Another solution would be to inject liquid hydrogen inside a
reservoir with a high internal surface and heated at high
temperature (like a Da Vinci canon, yet using liquid hydrogen
instead of water). If the reservoir is heated electrically a
lot of shells can be shot in a few time. A variant
is to heat the gas by a strong electric discharge through the gas. Then
it can become a plasma and reach even higher speed, yet with a low
yield. The electric discharge can either be fired through the gas
reservoir, just before the shell is fired. This allows for a "slow"
discharge by batteries. The discharge also can occur at the entrance of
the canon or throughout the cannon. Then a fast discharge is needed,
through condensators.
The RAMJET. Imagine a long tube filled with an explosive
mixture of gasses.
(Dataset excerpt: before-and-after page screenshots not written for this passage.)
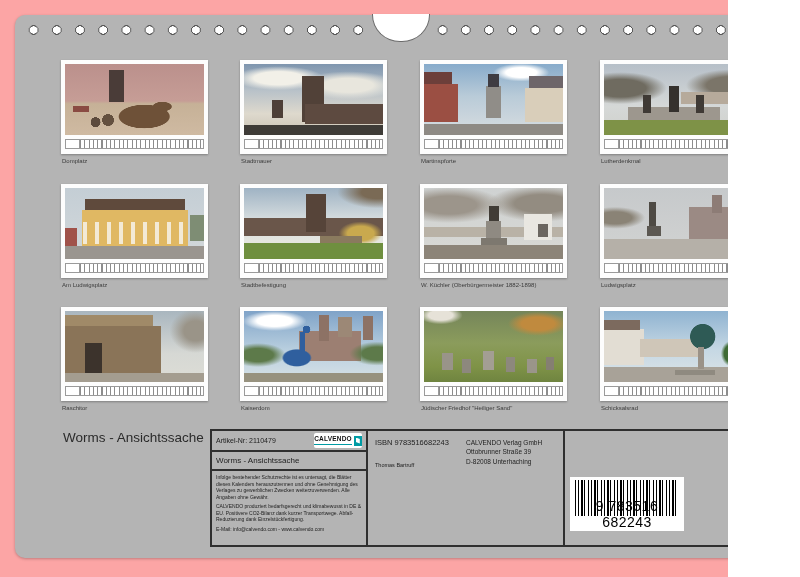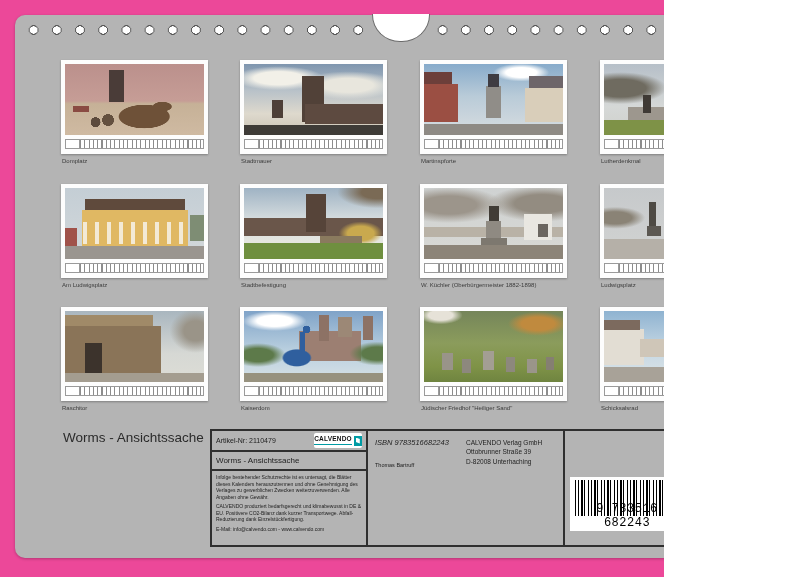--- a/index.html
+++ b/index.html
@@ -3,7 +3,7 @@
 <meta charset="utf-8">
 <style>
   html,body{margin:0;padding:0;background:#fff;}
-  #stage{position:relative;width:664px;height:577px;background:#ec4899;overflow:hidden;
+  #stage{position:relative;width:728px;height:577px;background:#fca5a5;overflow:hidden;
          font-family:"Liberation Sans", sans-serif;}
 
   

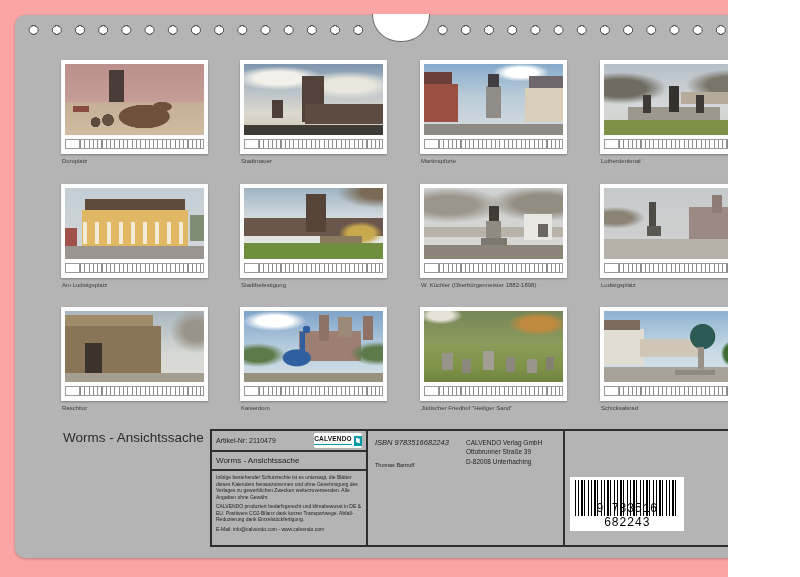--- a/index.html
+++ b/index.html
@@ -164,7 +164,7 @@
   .row-legal{padding:3px 4px;font-size:5px;line-height:1.3;color:#222;}
   .row-legal p{margin:0 0 3px 0;}
   .col2{position:absolute;left:156px;top:0;width:197px;height:100%;border-right:2px solid #2f2f2f;box-sizing:border-box;}
-  .isbn{position:absolute;left:7px;top:7px;font-size:7.5px;color:#222;font-style:italic;}
+  .isbn{position:absolute;left:7px;top:7px;font-size:7.5px;color:#222;}
   .publisher{position:absolute;left:98px;top:7px;font-size:6.5px;line-height:1.45;color:#222;}
   .author{position:absolute;left:7px;top:31px;font-size:5.5px;color:#222;}
   .col3{position:absolute;left:353px;top:0;right:0;height:100%;}

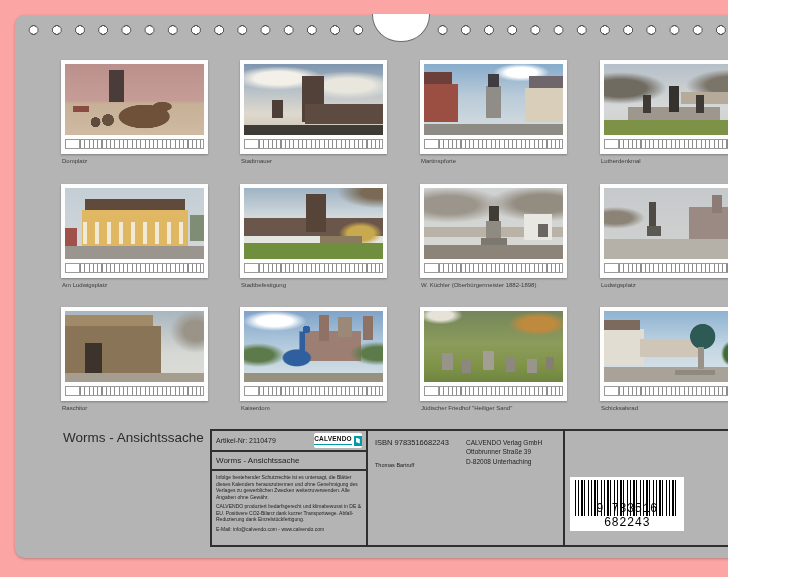--- a/index.html
+++ b/index.html
@@ -171,8 +171,8 @@
   .barcode-box{position:absolute;left:5px;top:46px;width:114px;height:54px;background:#fff;}
   .bars{position:absolute;left:5px;right:5px;top:3px;height:36px;
         background:repeating-linear-gradient(90deg,#000 0 1px,#fff 1px 3px,#000 3px 4px,#fff 4px 6px,#000 6px 8px,#fff 8px 9px,#000 9px 10px,#fff 10px 13px);}
-  .digits{position:absolute;bottom:1px;width:100%;text-align:center;font-size:12px;
-          font-family:Liberation Mono, monospace;color:#000;letter-spacing:.5px;margin-top:41px;}
+  .digits{position:absolute;bottom:1px;width:100%;text-align:center;font-size:14px;
+          font-family:Liberation Sans, sans-serif;color:#000;letter-spacing:.5px;margin-top:41px;}
   .eco{position:absolute;left:126px;top:48px;width:36px;height:52px;background:#8dc63f;border-radius:3px;}
   .leaf{position:absolute;left:6px;top:6px;width:23px;height:29px;background:#fff;
         border-radius:0 90% 0 90%;transform:rotate(14deg);}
The shell has an accurately calculated
shape. It does not close the tube, the gas can flow around it.
It is launched at supersonic speed inside the tube. The front
of the shell compresses the gas and accelerates it to a speed a
few less than its own speed. The gas flows along the shell body
and is lit. The rear of the shell and the tube behave like a
rocket motor burning the gas. This pushes the shell towards a
speed of about mach 6.
Some other solutions I thought of are the following:
Use aluminum hydrur (AlH3) and liquid oxygen (02l).
Provided sufficiently less liquid oxygen is used I think all
the aluminum will burn and produce aluminum oxide powder at
very high temperature. Most of the hydrogen will become free
hydrogen gas H2 at high temperature. The aluminum oxide
powder
must stay at the back of the canon while the hydrogen gas
accelerates the shell. This is not a good method for large
scale use since a part of the aluminum oxide will be poisonous.
What's more the aluminum oxide powder is a dangerous abrasive.
Latch a big block of though solid powder at the rear of
the clog (green in the drawing below). For example plastified
nitrocellulose. It must burn
quickly during the travel of the clog inside the canon tube and
release high pressure gasses that press upon the previously
released gasses. The gasses released by the powder block
at the rear of the clog will always move at a speed much
higher than the clog speed (relative to it). A high pressure
will be maintained at the rear of the clog whatever the speed
of the clog.
Use a lengthy sandwich of lightweight clogs and canon
powder. So to say, the back of the canon will push the first
clog towards a speed approaching the maximum gas speed. That
clog will push the next following clog towards twice the
maximum gas speed, and so on. The last clog, containing the
arrow shell, will be pushed at a speed a lot higher than the
maximum gas speed. The effective final speed will for sure be a
lot less than an integer multiple of the gas speed yet it will
at least be two times higher. Perhaps the successive clogs can
be replaced by a lot of little thin sheets of metal. Their
position and orientation inside the canon tube does not matter
as long some of them have a part perpendicular to the flow.
This can be used for self-shaping canon-less shells too, the
successive clogs being replaced by successive plates.
An inside-out version of the RAMJET. A more or less long
rod (or cable lift by a balloon) made out of high explosives.
The rod goes trough the center of the shell. The shell has the
shape of a conventional rocket motor yet with a hole at its top
to let the rod trough and a plate inside against which the
bottom of the rod smashes. The explosion speed of the rod must
start from nearly zero at its base and increase up to the
maximum speed at its other end. The rod is lit at its base,
inside the rocket motor shaped shell. The gasses that are
produced push the shell along the rod because it is a rocket
motor. All along the travel of the shell the inside plate
smashes the rod material and gasses to the speed of the shell
then the gasses are expelled at the rear and accelerate the
shell. The shell "eats" the rod away and expels the explosion
gasses at its rear. The arrow can be located along the center
line of the shell, just behind the plate. If this system is
used for pacific purpose then the load should perhaps better be
located above the rocket motor, around the rod.